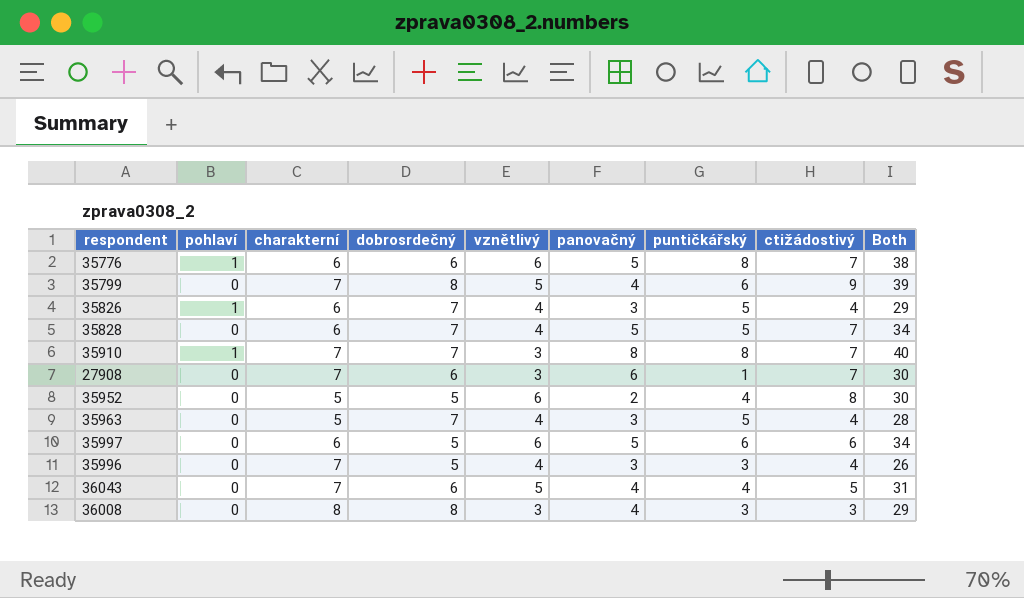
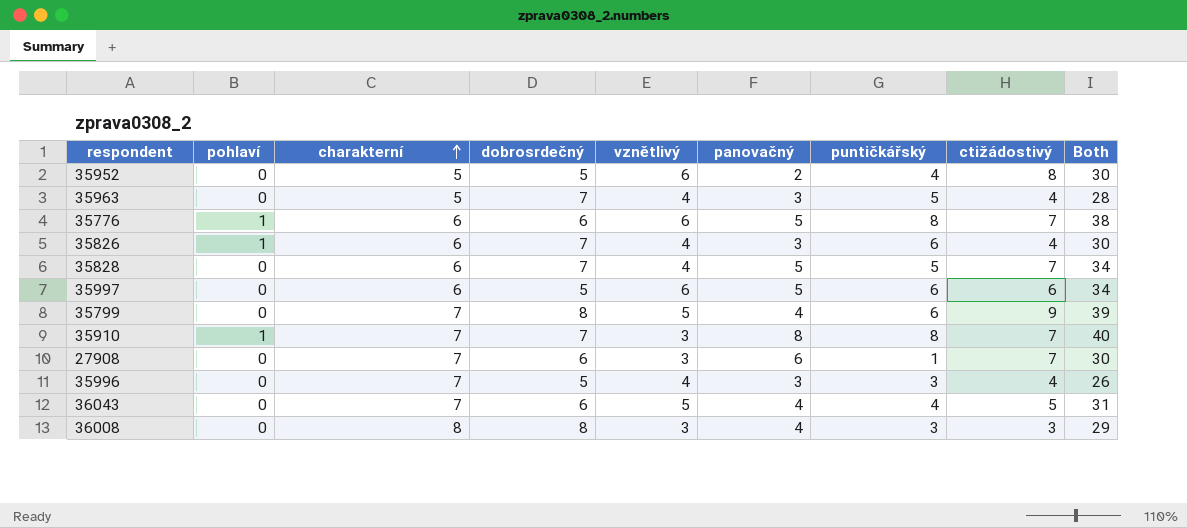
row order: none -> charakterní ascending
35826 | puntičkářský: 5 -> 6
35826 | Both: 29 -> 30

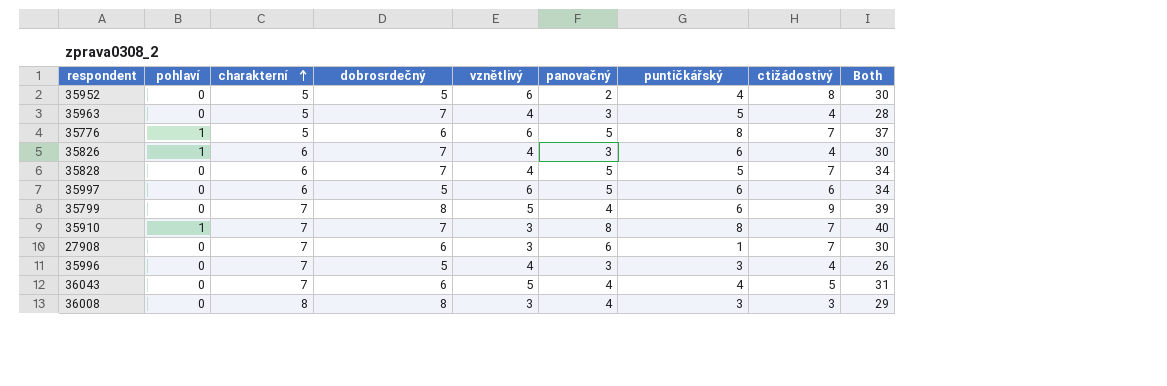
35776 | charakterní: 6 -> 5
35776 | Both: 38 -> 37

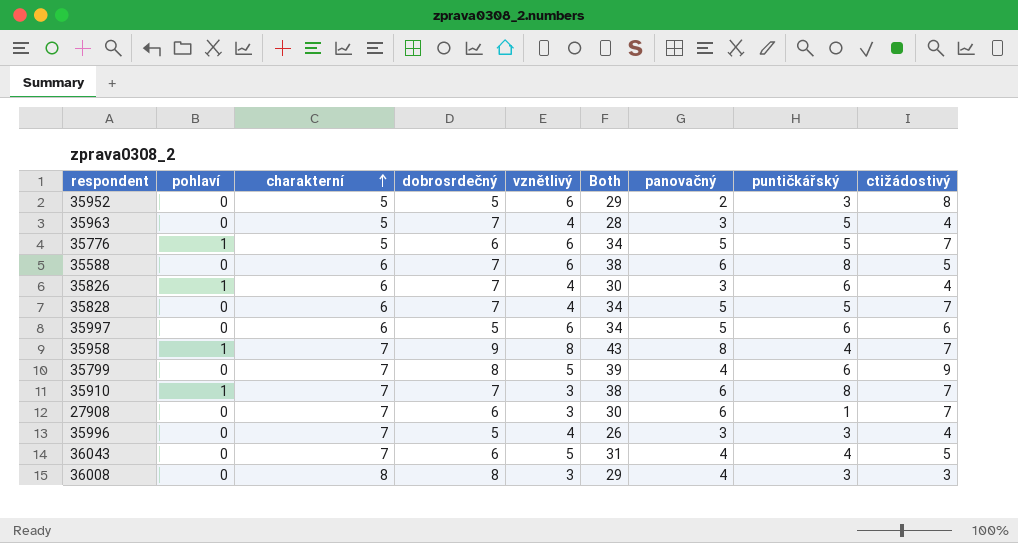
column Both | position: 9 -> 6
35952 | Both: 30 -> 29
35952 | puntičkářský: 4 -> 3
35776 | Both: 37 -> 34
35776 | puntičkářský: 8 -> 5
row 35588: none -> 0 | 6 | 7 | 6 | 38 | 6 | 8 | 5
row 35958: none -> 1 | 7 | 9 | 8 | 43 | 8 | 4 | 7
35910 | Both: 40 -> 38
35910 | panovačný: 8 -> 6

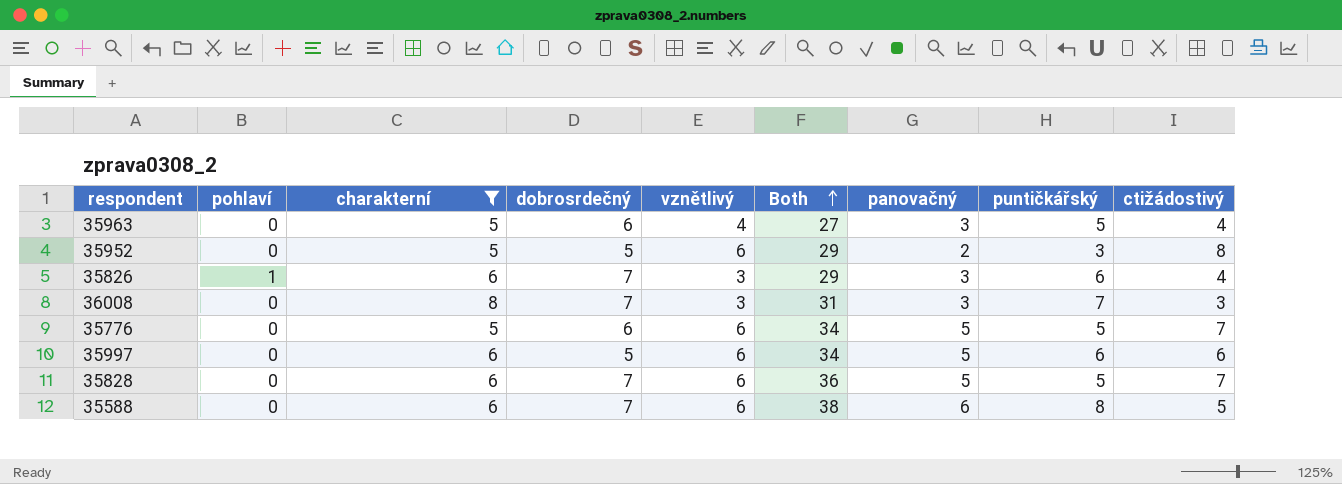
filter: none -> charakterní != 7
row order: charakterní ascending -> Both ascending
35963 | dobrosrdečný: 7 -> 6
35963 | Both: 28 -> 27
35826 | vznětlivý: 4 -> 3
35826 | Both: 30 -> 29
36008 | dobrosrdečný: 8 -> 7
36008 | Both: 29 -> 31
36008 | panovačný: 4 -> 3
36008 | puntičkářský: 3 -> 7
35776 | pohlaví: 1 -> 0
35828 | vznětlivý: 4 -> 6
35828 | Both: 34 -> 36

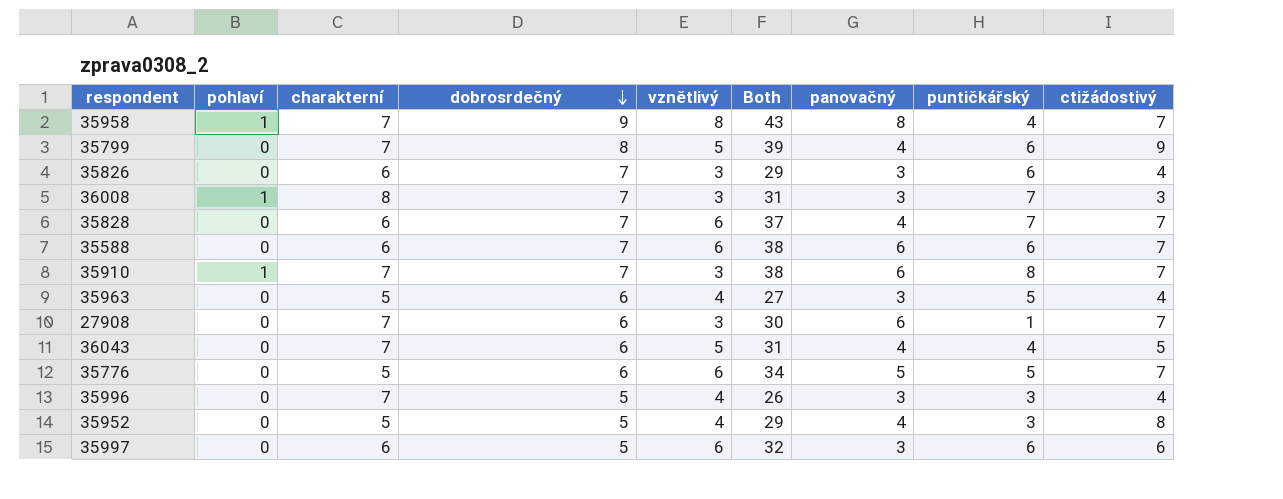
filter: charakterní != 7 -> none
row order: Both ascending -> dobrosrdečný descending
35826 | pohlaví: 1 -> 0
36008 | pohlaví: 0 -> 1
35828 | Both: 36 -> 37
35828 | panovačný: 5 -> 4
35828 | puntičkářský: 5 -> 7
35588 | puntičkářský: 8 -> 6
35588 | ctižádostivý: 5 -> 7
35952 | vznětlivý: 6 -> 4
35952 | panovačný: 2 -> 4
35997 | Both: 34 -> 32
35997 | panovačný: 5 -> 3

***

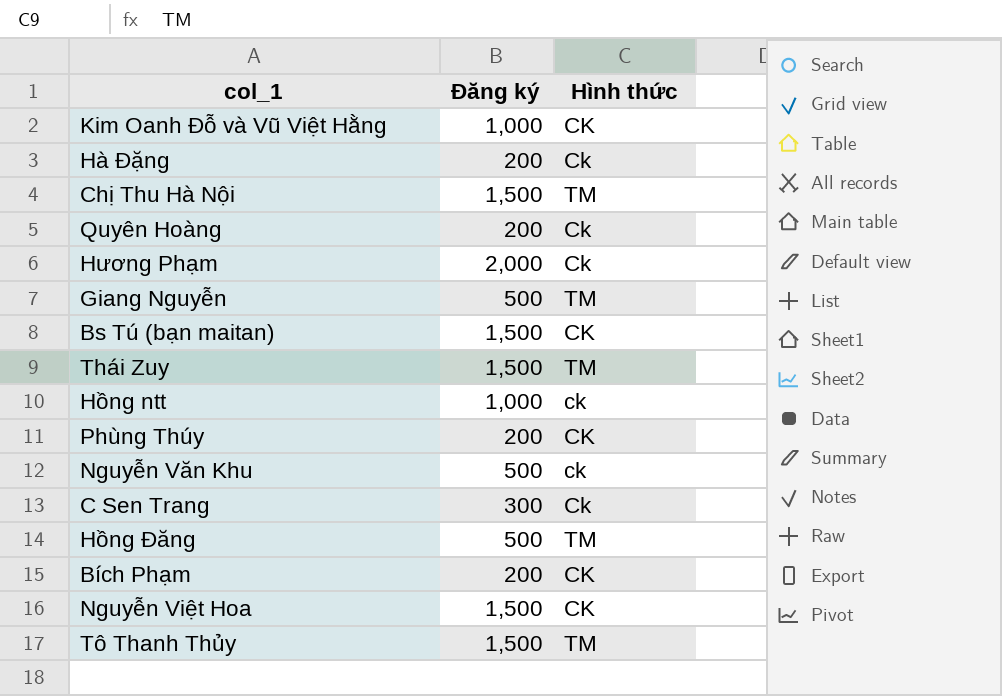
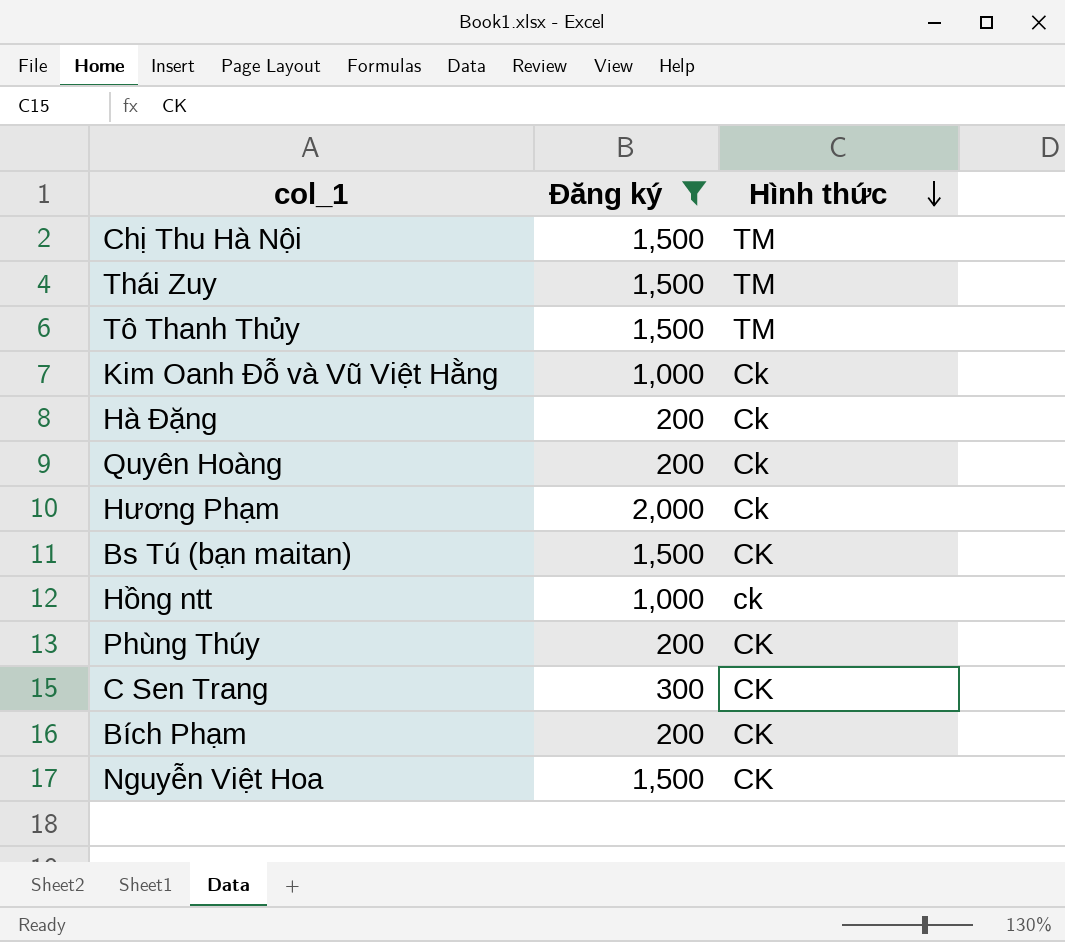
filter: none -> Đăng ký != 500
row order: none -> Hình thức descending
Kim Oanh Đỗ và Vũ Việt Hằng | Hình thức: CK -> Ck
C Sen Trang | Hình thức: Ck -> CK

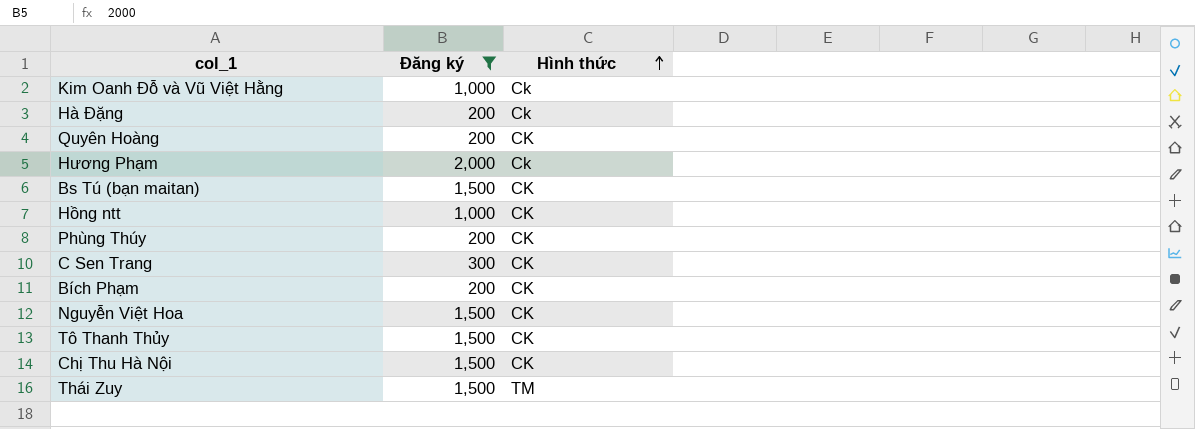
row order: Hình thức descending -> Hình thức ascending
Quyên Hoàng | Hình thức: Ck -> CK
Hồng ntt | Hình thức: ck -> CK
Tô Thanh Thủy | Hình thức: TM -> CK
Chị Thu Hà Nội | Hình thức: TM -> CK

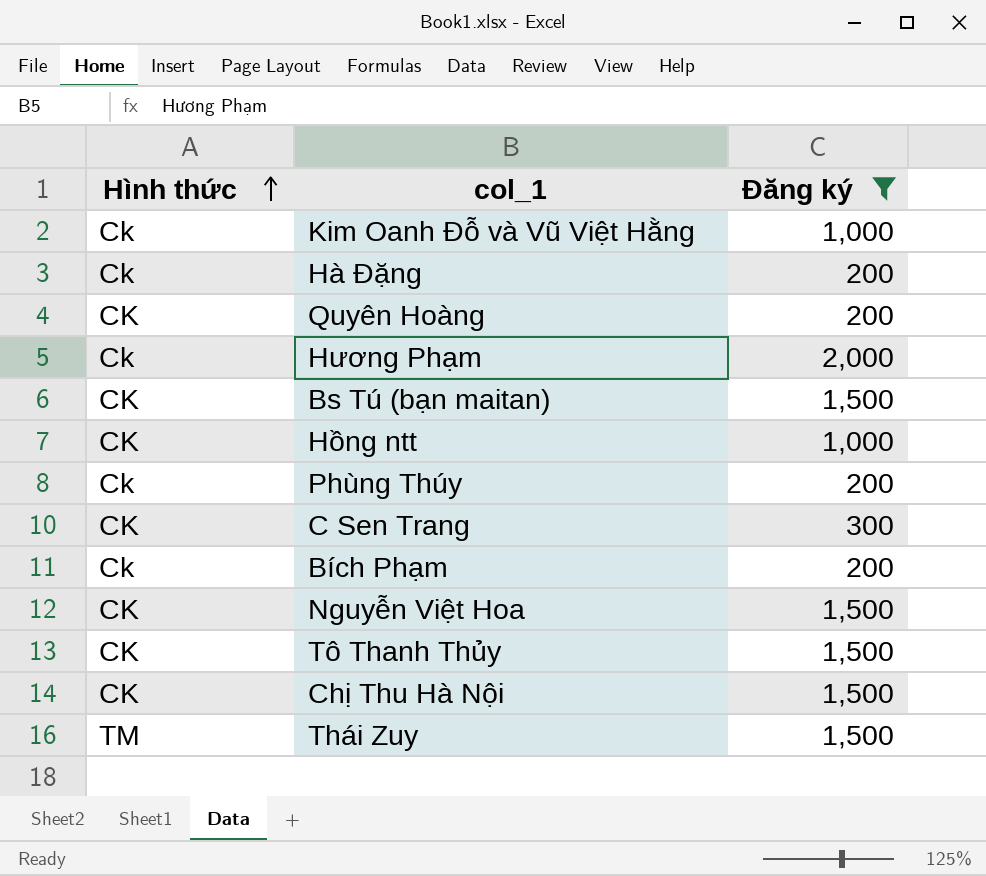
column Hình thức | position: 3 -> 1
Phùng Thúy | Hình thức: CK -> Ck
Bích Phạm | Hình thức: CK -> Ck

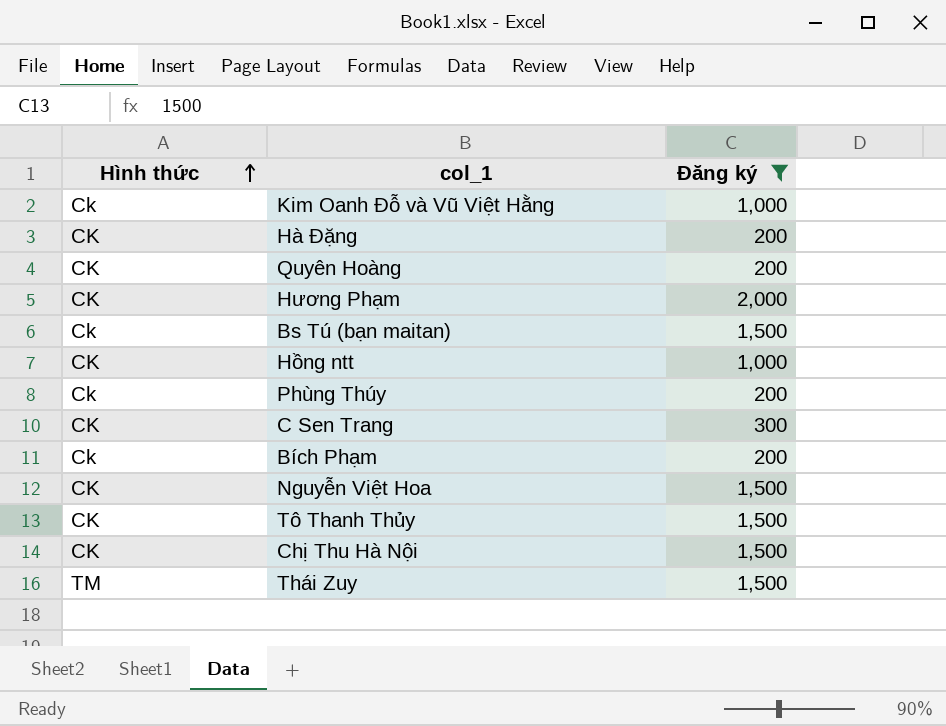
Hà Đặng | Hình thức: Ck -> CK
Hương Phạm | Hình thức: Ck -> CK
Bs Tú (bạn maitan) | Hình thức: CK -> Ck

***

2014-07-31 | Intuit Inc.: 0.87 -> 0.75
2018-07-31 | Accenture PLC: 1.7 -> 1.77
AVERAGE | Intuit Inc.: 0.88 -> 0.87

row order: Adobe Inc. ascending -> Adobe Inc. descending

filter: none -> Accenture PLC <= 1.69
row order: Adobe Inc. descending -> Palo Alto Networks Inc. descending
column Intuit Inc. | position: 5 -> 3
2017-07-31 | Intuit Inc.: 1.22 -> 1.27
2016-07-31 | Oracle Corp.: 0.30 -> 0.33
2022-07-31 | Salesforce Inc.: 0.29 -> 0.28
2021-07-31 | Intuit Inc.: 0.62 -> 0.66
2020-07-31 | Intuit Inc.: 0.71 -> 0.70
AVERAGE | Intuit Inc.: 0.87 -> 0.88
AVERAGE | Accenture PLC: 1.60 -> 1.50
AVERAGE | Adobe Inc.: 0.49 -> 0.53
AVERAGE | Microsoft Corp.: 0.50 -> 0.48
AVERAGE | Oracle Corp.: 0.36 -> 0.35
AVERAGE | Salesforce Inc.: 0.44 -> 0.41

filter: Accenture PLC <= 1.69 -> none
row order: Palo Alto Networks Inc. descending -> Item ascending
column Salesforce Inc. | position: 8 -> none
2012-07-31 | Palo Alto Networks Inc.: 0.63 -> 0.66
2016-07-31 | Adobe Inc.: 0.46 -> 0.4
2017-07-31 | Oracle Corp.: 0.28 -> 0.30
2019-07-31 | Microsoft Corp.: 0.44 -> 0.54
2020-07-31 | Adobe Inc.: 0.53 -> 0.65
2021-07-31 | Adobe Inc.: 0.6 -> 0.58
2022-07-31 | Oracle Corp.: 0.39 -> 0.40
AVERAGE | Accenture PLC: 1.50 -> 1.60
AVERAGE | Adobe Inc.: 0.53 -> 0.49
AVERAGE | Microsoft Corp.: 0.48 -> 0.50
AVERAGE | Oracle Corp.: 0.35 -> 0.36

***

YOUR GOAL
The required output is every line above from the one with "Hương Phạm | Hình thức: Ck -> CK" down to the one with "Bs Tú (bạn maitan) | Hình thức: CK -> Ck", restated word for word, ends included.

ANSWER TO THE PROBLEM
Hương Phạm | Hình thức: Ck -> CK
Bs Tú (bạn maitan) | Hình thức: CK -> Ck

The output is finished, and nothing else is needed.